**Aim of the exercise:**
Reproduce the data in full, exactly as given, leaving images out.

═════ Dataset extract

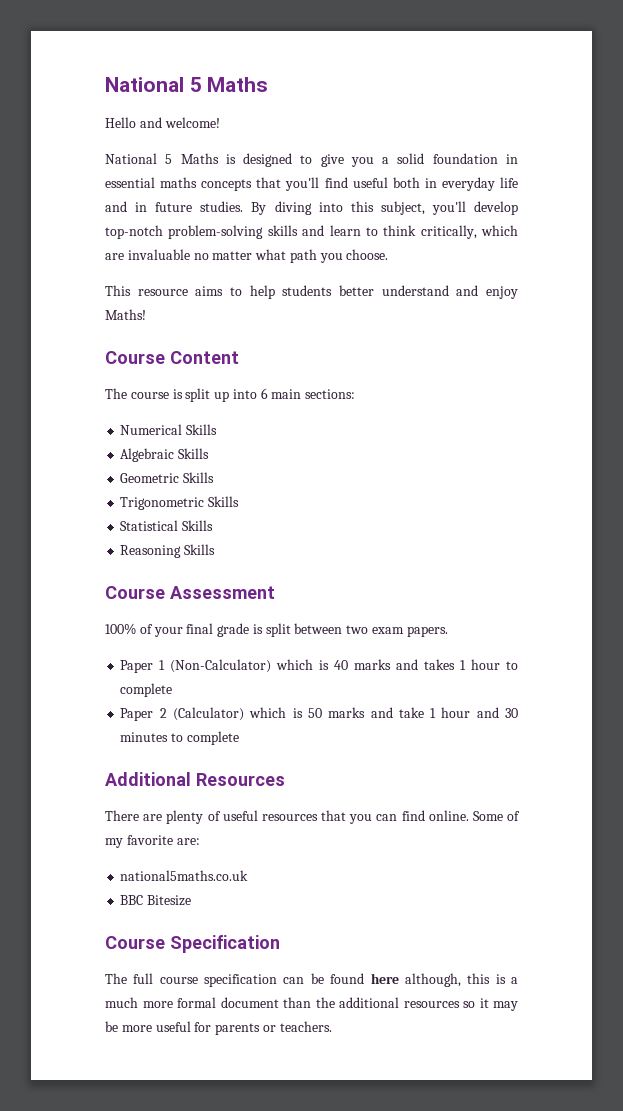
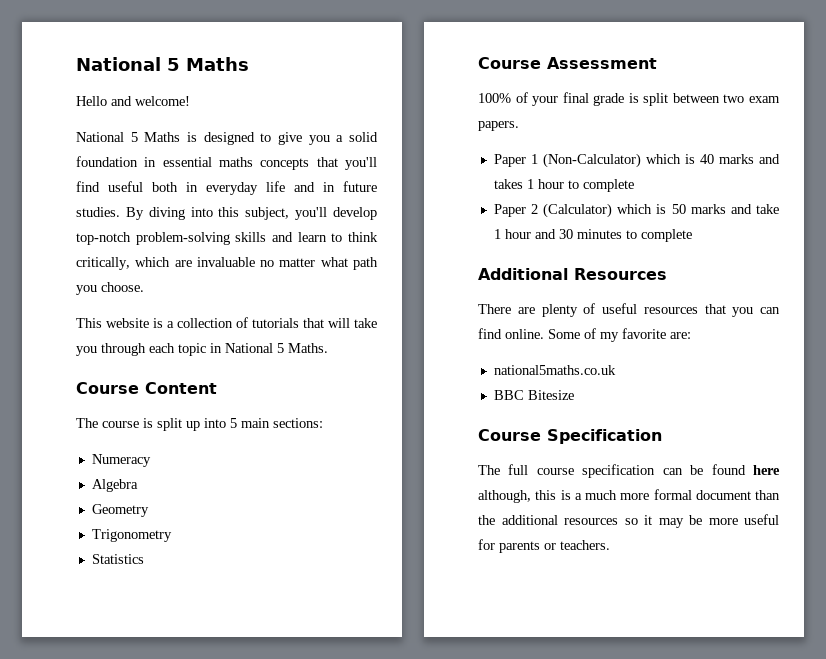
- This resource aims to help students better understand and enjoy Maths!
+ This website is a collection of tutorials that will take you through each topic in National 5 Maths.
- The course is split up into 6 main sections:
+ The course is split up into 5 main sections:
- Numerical Skills
- Algebraic Skills
- Geometric Skills
- Trigonometric Skills
- Statistical Skills
- Reasoning Skills
+ Numeracy
+ Algebra
+ Geometry
+ Trigonometry
+ Statistics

══════════

**Result of this task:**
- This resource aims to help students better understand and enjoy Maths!
+ This website is a collection of tutorials that will take you through each topic in National 5 Maths.
- The course is split up into 6 main sections:
+ The course is split up into 5 main sections:
- Numerical Skills
- Algebraic Skills
- Geometric Skills
- Trigonometric Skills
- Statistical Skills
- Reasoning Skills
+ Numeracy
+ Algebra
+ Geometry
+ Trigonometry
+ Statistics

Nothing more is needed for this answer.